## [Work instructions]
Return each record unchanged and drop the images.

## [Records for processing]
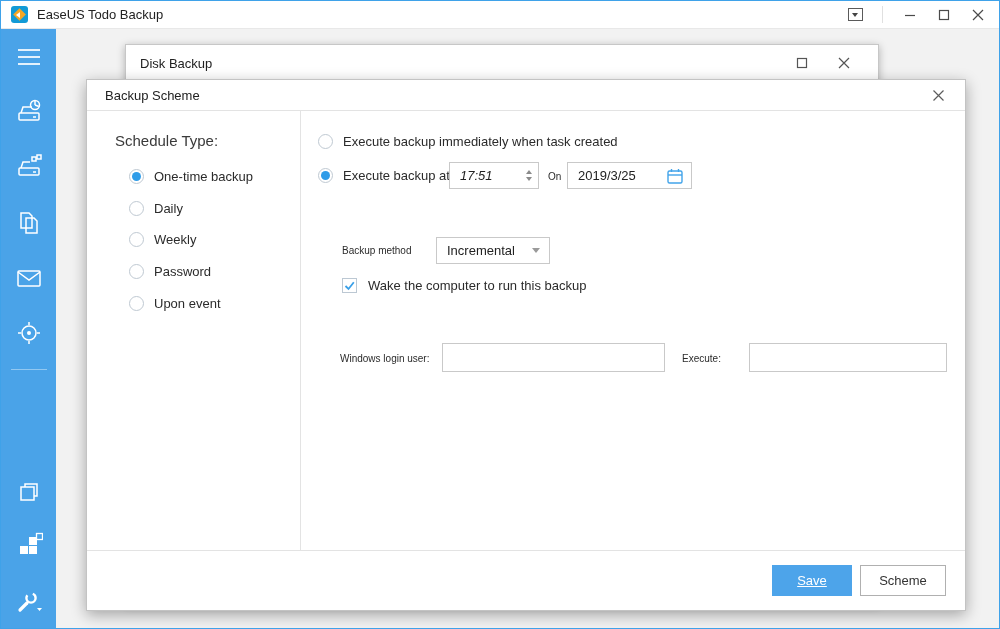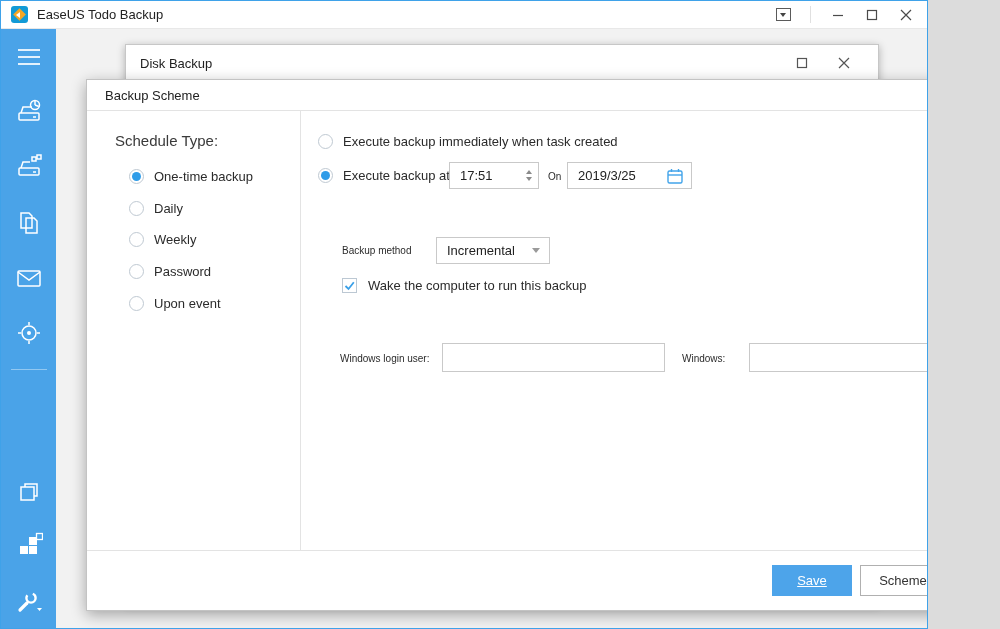--- a/index.html
+++ b/index.html
@@ -7,7 +7,7 @@
   body { font-family:"Liberation Sans", sans-serif; }
 
   .app {
-    position:relative; width:928px; height:629px;
+    position:relative; width:1000px; height:629px;
     background:#f2f2f2; border:1px solid #3fa2e9; overflow:hidden;
   }
 

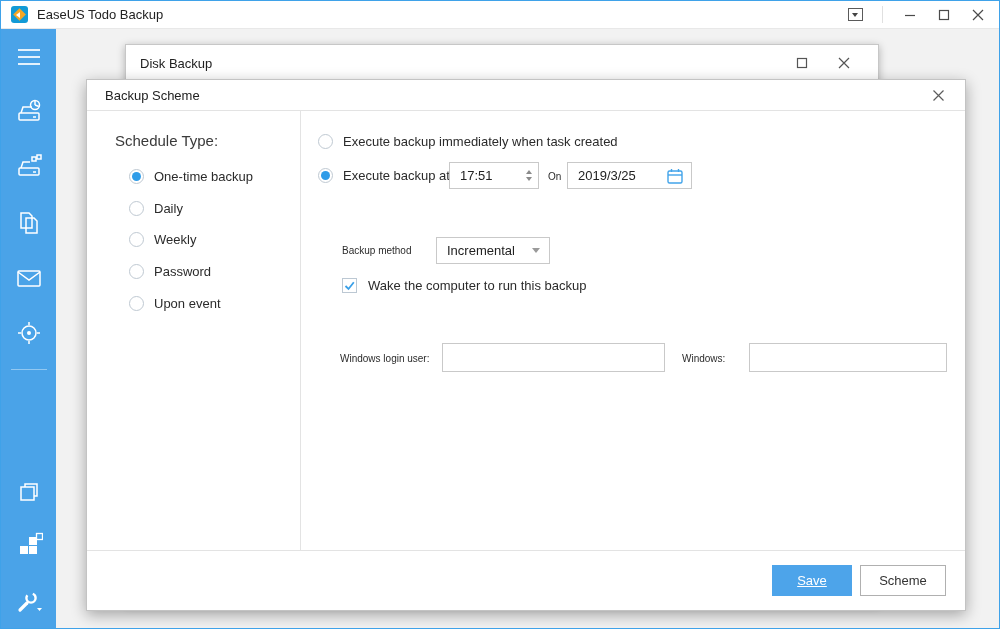--- a/index.html
+++ b/index.html
@@ -115,7 +115,7 @@
   .time-box {
     position:absolute; left:362px; top:51px; width:90px; height:27px;
     border:1px solid #c9c9c9; background:#fff;
-    display:flex; align-items:center; padding:0 6px 0 10px;
+    display:flex; align-items:center; padding:0 6px 0 10px;font-style:italic;
   }
   .time-value { font-size:13px; color:#222; }
   .spin { margin-left:auto; display:flex; flex-direction:column; gap:3px; align-items:center; }

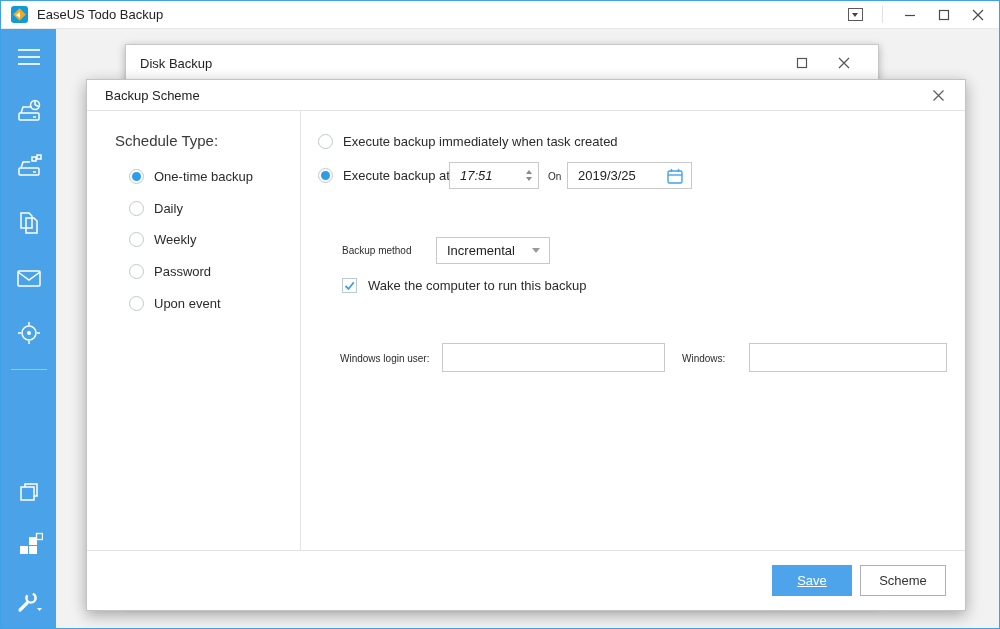--- a/index.html
+++ b/index.html
@@ -374,7 +374,7 @@
       <div class="field-label" style="left:253px; top:247px">Windows login user:</div>
       <input class="text-input" style="left: 355px; top: 232px; width: 223px;" value="">
 
-      <div class="field-label" style="left:595px; top:247px">Windows:</div>
+      <div class="field-label" style="left:595px; top:247px">Execute:</div>
       <input class="text-input" type="password" style="left: 662px; top: 232px; width: 198px;" value="">
     </div>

## [Task answer]
--- a/index.html
+++ b/index.html
@@ -7,7 +7,7 @@
   body { font-family:"Liberation Sans", sans-serif; }
 
   .app {
-    position:relative; width:928px; height:629px;
+    position:relative; width:1000px; height:629px;
     background:#f2f2f2; border:1px solid #3fa2e9; overflow:hidden;
   }
 

--- a/index.html
+++ b/index.html
@@ -115,7 +115,7 @@
   .time-box {
     position:absolute; left:362px; top:51px; width:90px; height:27px;
     border:1px solid #c9c9c9; background:#fff;
-    display:flex; align-items:center; padding:0 6px 0 10px;
+    display:flex; align-items:center; padding:0 6px 0 10px;font-style:italic;
   }
   .time-value { font-size:13px; color:#222; }
   .spin { margin-left:auto; display:flex; flex-direction:column; gap:3px; align-items:center; }

--- a/index.html
+++ b/index.html
@@ -374,7 +374,7 @@
       <div class="field-label" style="left:253px; top:247px">Windows login user:</div>
       <input class="text-input" style="left: 355px; top: 232px; width: 223px;" value="">
 
-      <div class="field-label" style="left:595px; top:247px">Windows:</div>
+      <div class="field-label" style="left:595px; top:247px">Execute:</div>
       <input class="text-input" type="password" style="left: 662px; top: 232px; width: 198px;" value="">
     </div>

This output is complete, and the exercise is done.